A mixin that automatically adds permissions based on the permissions_assignment data.

To use this mixin, your model must support django-lifecycle.

To use this mixin, you must define a class attribute named ACCESS_POLICY_VIEWSET_NAME containing the name of the ViewSet associated with this object.

This mixin adds an after_create hook which properly interprets the permissions_assignment data and calls methods also provided by this mixin to add permissions.

Three mixing are provided by default:

  • add_for_object_creator will add the permissions to the creator of the object.

  • add_for_users will add the permissions for one or more users by name.

  • add_for_groups will add the permissions for one or more groups by name.

Shipping a Default New Object Policy

In general, the default recommended is to use the add_for_object_creator to assign the view, change, and delete permissions for the object created. Here is an example of a default policy like this:

FILE_REMOTE_PERMISSIONS_ASSIGNMENT = [
    {
        "function": "add_for_object_creator",
        "parameters": None,
        "permissions": [
            "file.change_fileremote", "file.change_fileremote", "file.delete_fileremote"
        ]
    }
]

AccessPolicy.objects.create(
    viewset_name="FileRemoteViewSet",
    statements=FILE_REMOTE_STATEMENTS,
    permissions_assignment=FILE_REMOTE_PERMISSIONS_ASSIGNMENT
)

This effectively creates a “user isolation” policy which aligns with the examples from Shipping a Default Access Policy.

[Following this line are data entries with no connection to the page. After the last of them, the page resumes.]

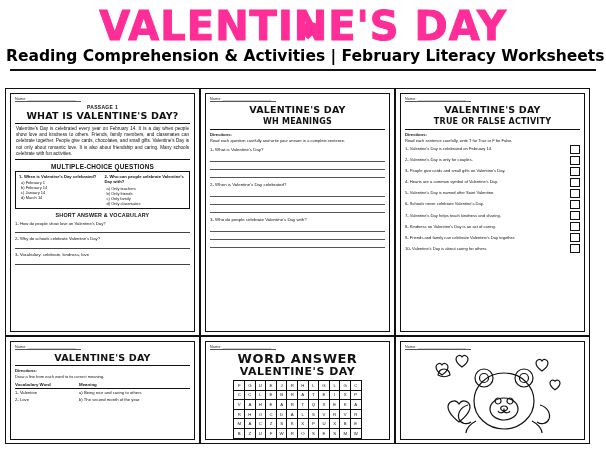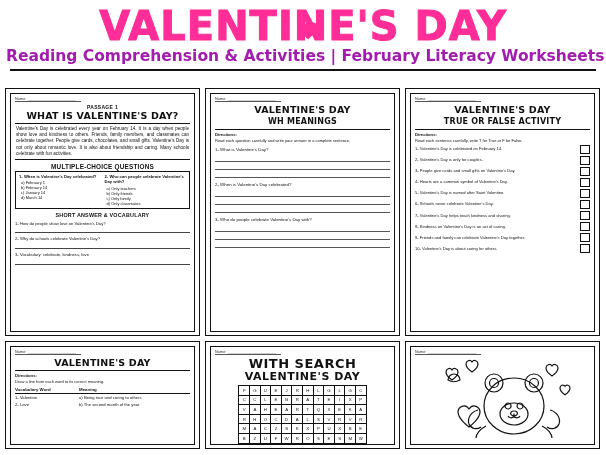"Reading Comprehension & Activities |" .hero-sub { color: #a21caf -> #000000 }
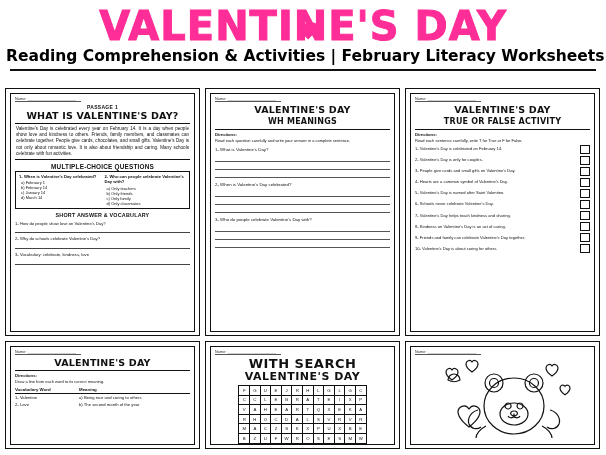"WHAT IS VALENTINE'S DAY?" .grid { gap: 5px -> none }
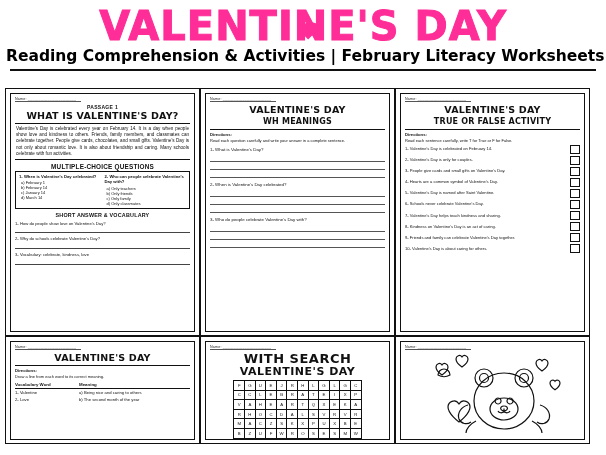"WITH SEARCH" div.ws-title { text: WITH SEARCH -> WORD ANSWER }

Defining Custom New Object Permission Callables

Plugin writers can use more than the built-in callables such as add_for_object_creator or add_for_users by defining additional methods on the model itself. The callables defined in the function are method names on the Model with the following signature:

class MyModel(BaseModel, AutoAddObjPermsMixin):

    def my_custom_callable(self, permissions, parameters):
        # NOTE: permissions and parameters can be either a single entity or a list of entities
        from guardian.shortcuts import assign_perm
        user_or_group = parameters
        for permission in permissions:
            assign_perm(permissions, user_or_group, self)  # self is the object being assigned

This would be callable with a configuration like this one:

{
    "function": "my_custom_callable",
    "parameters": "asdf",
    "permissions": "pulpcore.view_task"
}

Auto Removing Permissions On Object Deletion

A mixin is provided for use on your models to automatically delete all object-level permissions when an object is deleted. This is provided by the pulpcore.plugin.models.AutoDeleteObjPermsMixin mixin.

class MyModel(BaseModel, AutoDeleteObjPermsMixin):
   ...

See the docstring below for more information on this mixin.

class pulpcore.app.models.access_policy.AutoDeleteObjPermsMixin

A mixin that automatically deletes user and group permissions for an object prior to deletion.

To use this mixin, your model must support django-lifecycle.